We’ve been running FoundationDB 7.1.X in production in AWS in three_data_hall
mode treating each AWS availability zone as a data hall (locality-data-hall=<aws az>
in the config passed to fdbmonitor
).
Our topology is:
Class | Nodes Per Az | Processes Per Node | Total Processes Per Cluster |
---|---|---|---|
Coordinator | 3 | 1 | 9 |
Stateless | 1 | 2 | 6 |
Log | 3 | 1 | 9 |
Storage | 2 | 1 | 6 |
On the whole we’re satisfied with the performance and manageability of the cluster. We practice chaos engineering, when killing one node we never see anything more than a minor self repair, all good.
We’ve expanding our chaos engineering to terminate entire availability zones, we’re doing this by isolating the subnets our instances use (rather than terminating instances - allowing us to keep the instances offline longer that a straight terminate).
When we terminate an AZ the cluster enters recovery, and continues to operate, accepting commits, responding with little degradation from the clients perspective.
However I’m not overly confident in my interpretation the data presented in status details
or status json
.
After terminating the availability zone we observe the following:
- The number of
.cluster.data.moving_data.in_flight_bytes
andin_queue_bytes
jumps immediately looking to redistribute the data between the remaining nodes (presumably to restore the 3rd copy) - however it never decreases (how could it - there isn’t a storage node that could satisfy the 3rd place constraint). .cluster.logs
has six entries, presumably every iteration of it redetermining the log processes after each topology change - only the oldest entry haslog_interfaces
which show ashealthy: false
.- The nodes of the
log
class show multiplelog
roles being assigned to each of them reflecting the different.cluster.logs
entries. - The
log
class nodes also now have astorage
role present on each, but the roles KV storage values never increase.

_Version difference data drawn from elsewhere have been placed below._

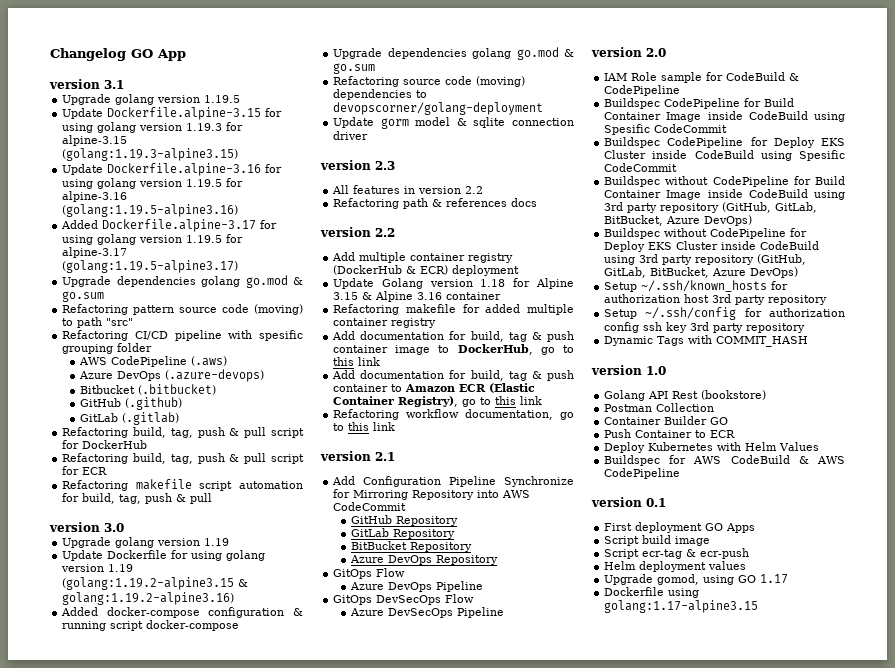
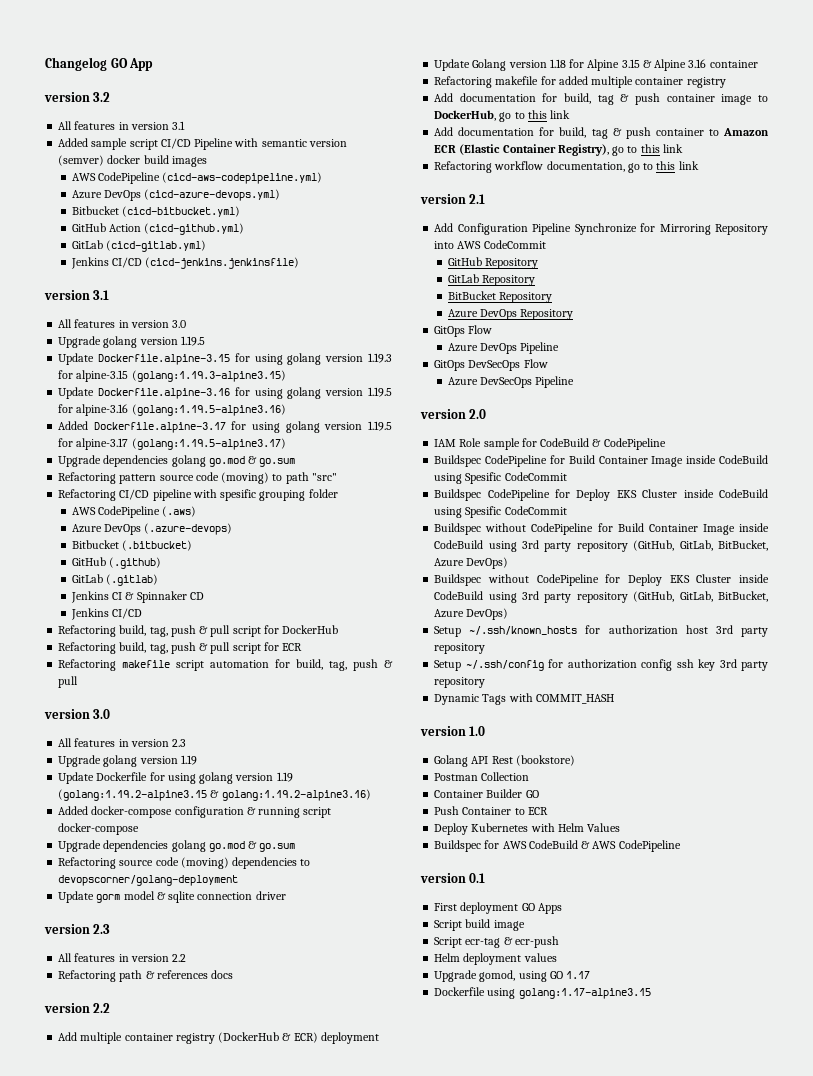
+ version 3.2
+ All features in version 3.1
+ Added sample script CI/CD Pipeline with semantic version (semver) docker build images
+ AWS CodePipeline (cicd-aws-codepipeline.yml)
+ Azure DevOps (cicd-azure-devops.yml)
+ Bitbucket (cicd-bitbucket.yml)
+ GitHub Action (cicd-github.yml)
+ GitLab (cicd-gitlab.yml)
+ Jenkins CI/CD (cicd-jenkins.jenkinsfile)
  version 3.1
+ All features in version 3.0
+ Jenkins CI & Spinnaker CD
+ Jenkins CI/CD
+ All features in version 2.3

It feels like FDB is trying to fix something it can’t. The good news is once the previous AZ recovers, the cluster performs a recovery and everything goes back to normal - with some minor redistribution of data.
We do see some “interesting” log messages, such as:
{ "Status": "Critical", "evt": { "name": "BestTeamStuck" }, "TeamCollectionId": "1", "Severity": "30", "Time": "1694511836.066214", "Roles": "CP,DD,MS,RK", "StuckCount": "566", "DateTime": "2023-09-12T09:43:56Z", "Machine": "10.1.245.254:4500", "Type": "BestTeamStuck", "SuppressedEventCount": "15", "AnyDestOverloaded": "0", "ThreadID": "9660007800948023369", "LogGroup": "main-dev", "machine": { "port": "4500", "ip": "10.1.245.254" }, "ID": "ca961d9503542afc", "NumOfTeamCollections": "1", "DestOverloadedCount": "0" }
And…
{ "Status": "Critical", "evt": { "name": "BuildTeamsNotEnoughUniqueMachines" }, "Severity": "30", "Time": "1694511835.592940", "Roles": "DD,MS,RK", "DateTime": "2023-09-12T09:43:55Z", "Machine": "10.1.246.254:4501", "Type": "BuildTeamsNotEnoughUniqueMachines", "ThreadID": "4135398715541380937", "LogGroup": "main-dev", "machine": { "port": "4501", "ip": "10.1.246.254" }, "Primary": "1", "Replication": "3", "ID": "f28381eec404177b", "UniqueMachines": "0" }
I guess the short question is - is this all expected? Obviously a failure of 1/3rd of a cluster is a critical event and needs attention, but I’m unsure how to determine if the cluster is stable in this condition.
I hadn’t expected the generations of logs to keep building everytime there was a topology change - though, is this expected because the original logs have data queued for storage nodes that are unavailable?
Is there a realistic maximum amount of time the cluster can sit like this?